Your premise is very narrow minded if you think about it. Microsoft's Core OS is more than a conduit to Office Suite, but rather an alternative that would enable existing Microsoft development shops to enter a market dominated by AOSP. It is more about competition and less about increasing market shares for MS Office. To suggest otherwise demonstrates an egregious lack of confidence in the Microsoft developer community.

So is this just a wisher's dream?

Or is this something the Powers That Be at Microsoft corporate is actually considering or actively developing.

Because at this point in time they appear to be blind to the current state of affairs in Windows land.

Q-U-I-G-M-O,

I agree with you whole heartedly.  Microsoft needs to stop testing the waters and just jump in.  What they did with their Windows Mobile OS stands as a testimony to their wish washy attitude and lack of respect for their customer's investments into their platforms. 

Depends on how Microsoft addressing this issue (if they even adopt this kind of approach, i.e. open sourcing WCOS bare bones). Imagine this tiers:

  • WCOS - Open sourced core
  • WCOS + Proprietary services (like access to store, etc) - freeware for OEM
  • WCOS + Proprietary services + support for x86 (non-native and what not) - paid version for OEM
  • WCOS + Proprietary services + support for x86 + enterprise environment administration tools - for enterprise workstation (well... this might in fact quite enticing knowing that Windows is highly susceptible against viruses, and closed garden are less likely infected by viruses).

As for Pro or advance usage, Windows 10 is still the way to go. Heck, even if Google already have Android and Chrome OS, they still using Linux as their development rigs. So in Microsoft realms, Windows 10 is here to stay.

I do get your concern regarding OEM though. Depending on how Microsoft addressing consumer device issue (i.e. app gap), OEM might or might not jump into this bandwagon.

*to be or not to be*

Como saben, Windows 10 es un "servicio", lo que significa que es una versión que evolucionará sin parar. Recibirá actualizaciones de funciones semestralmente. El soporte principal finaliza en 2020, mientras que el soporte extendido finaliza en 2025.

Entonces, necesitamos una nueva versión de Windows que siga siendo compatible por siempre. Y el primero en ser "de código abierto".

Recientemente, Microsoft comenzó a desarrollar una plataforma Windows de próxima generación, llamada "Windows Core OS". Esta plataforma es como el Proyecto de código abierto de Android, que es el "bare-bones" para un sistema operativo propietario de Android. Al igual que el AOSP, Windows Core OS no incluirá ningún binario-blobs patentado o software. Sin ellos, la plataforma puede ser de código abierto.

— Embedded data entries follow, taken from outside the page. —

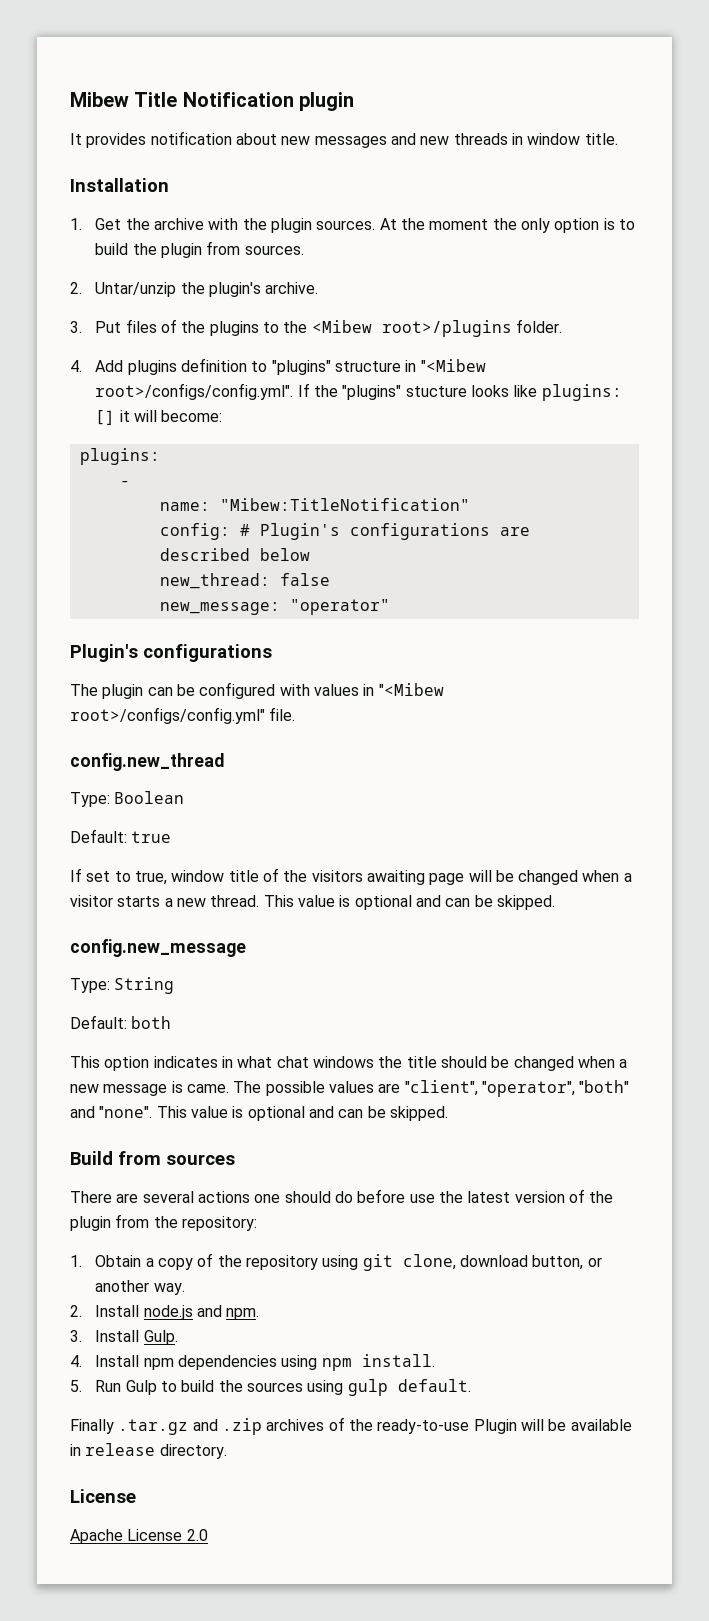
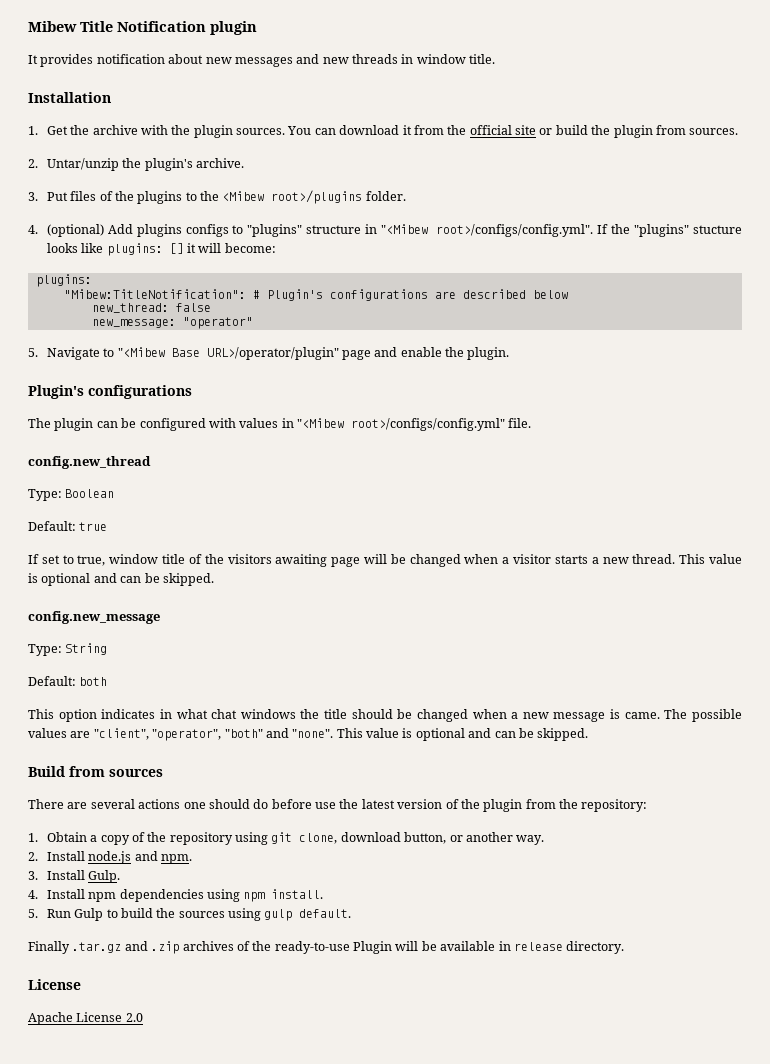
- At the moment the only option is to build the plugin from sources.
+ You can download it from the official site or build the plugin from sources.
- 4. Add plugins definition to "plugins" structure in "<Mibew root>/configs/config.yml". If the "plugins" stucture looks like plugins: [] it will become:
+ 4. (optional) Add plugins configs to "plugins" structure in "<Mibew root>/configs/config.yml". If the "plugins" stucture looks like plugins: [] it will become:
- -
- name: "Mibew:TitleNotification"
- config: # Plugin's configurations are described below
+ "Mibew:TitleNotification": # Plugin's configurations are described below
+ 5. Navigate to "<Mibew Base URL>/operator/plugin" page and enable the plugin.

Solo para hacerte saber, Windows Core OS no es para usuarios cotidianos. Los fabricantes y desarrolladores de dispositivos deben crear sistemas operativos Windows personalizados para sus dispositivos. Esta plataforma es "modular", lo que significa que una versión de Windows se puede adaptar a las necesidades de un dispositivo. Para crear un sistema operativo Windows propietario, debería inyectar código binario y software propios en el código fuente.

Microsoft todavía puede hacer ediciones propietarias de Windows, basadas en Windows Core OS. La edición "Home" podría ser un software gratuito patentado, mientras que la edición "Pro" será un software comercial. La edición "Enterprise" estará basada en suscripción y se venderá en licencia por volumen como de costumbre.

Con la primera plataforma de Windows de código abierto de Microsoft, sin duda podría vencer a AOSP, y podría ver a los fabricantes de dispositivos renunciar a Android en sus dispositivos.